A Mac running Windows via a Boot Camp installation is a regular PC. It may be a very well-built PC, but it is a PC with everything good or bad that being a PC represents. Therefore, you may compare processor to processor, graphics card to graphics card, hard drive to hard drive, optical drive to optical drive, etc.
 
A Mac running Windows via a Boot Camp installation is a regular PC. It may be a very well-built PC, but it is a PC with everything good or bad that being a PC represents. Therefore, you may compare processor to processor, graphics card to graphics card, hard drive to hard drive, optical drive to optical drive, etc.

Gotcha... for gaming purposes, how do you think the 8 core xeon westermere processor fairs against the i7 2600k quad core? As far as I've heard, mots games don't make use of multi-cores and instead are very heavily CPU intensive. Am I wrong about this? (I hope I am so I can get away with using the mac:()
 
Generally, the i7 is better for gaming, because as you said, a lot of games don't take advantage of multiple CPU cores, and the i7 has a nice feature that will boost the speed of a single core if the rest are idle.

But the bigger issue is the graphics card, probably. You can't use just any graphics card with Macs. Well, I guess you COULD in Windows, but then it might not work in OS X, so you probably wouldn't want to upgrade. So you'd better make sure the Mac's graphics card is sufficient.
 
Generally, the i7 is better for gaming, because as you said, a lot of games don't take advantage of multiple CPU cores, and the i7 has a nice feature that will boost the speed of a single core if the rest are idle.

But the bigger issue is the graphics card, probably. You can't use just any graphics card with Macs. Well, I guess you COULD in Windows, but then it might not work in OS X, so you probably wouldn't want to upgrade. So you'd better make sure the Mac's graphics card is sufficient.

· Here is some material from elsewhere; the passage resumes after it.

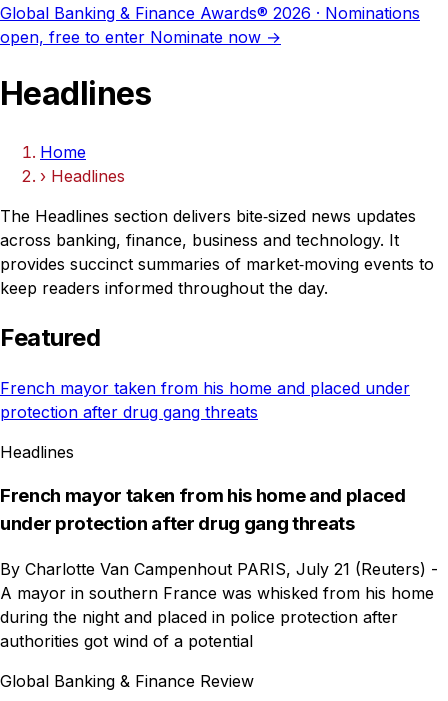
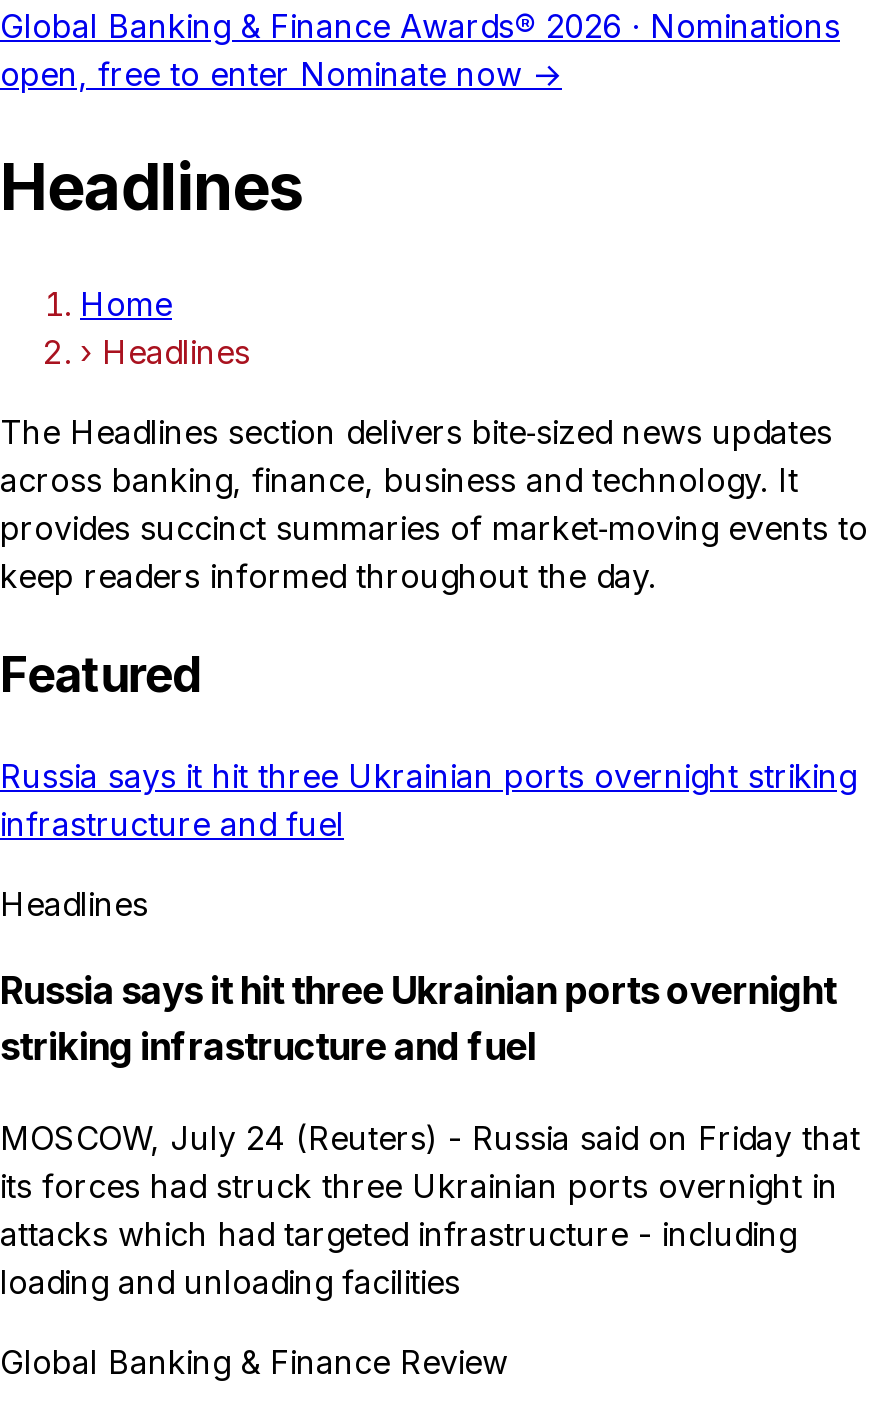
[0,378,410,422] French mayor taken from his home and placed under | protection after drug gang threats -> [0,755,856,843] Russia says it hit three Ukrainian ports overnight striking | infrastructure and fuel
[0,484,406,535] French mayor taken from his home and placed | under protection after drug gang threats -> [0,969,836,1071] Russia says it hit three Ukrainian ports overnight | striking infrastructure and fuel
[0,559,438,651] By Charlotte Van Campenhout PARIS, July 21 (Reuters) - | A mayor in southern France was whisked from his home | during the night and placed in police protection after | authorities got wind of a potential -> [0,1118,860,1302] MOSCOW, July 24 (Reuters) - Russia said on Friday that | its forces had struck three Ukrainian ports overnight in | attacks which had targeted infrastructure - including | loading and unloading facilities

The mac would be running 2 of these

http://store.apple.com/us/product/MC742ZM/A

But I guess it would be pointless in the end to drop like 6k on a completely beefed up mac to try to avoid having more than one desktop if the processor will always be significantly inferior to a separate PC gaming rig's i7. Anyone know when this gen of mac pro was released? Maybe I can wait for the next one.
 
running games through bootcamp on a intel mac is AMAZING but it will incorrectly read the RAM and hard-drive space available... for me i get no sound either but i dont use sound so i dont care and im to-lazy to install the drivers... anyways it works fine if you are willing to manually instal some stuff. it runs WAY smoother than my windows PC!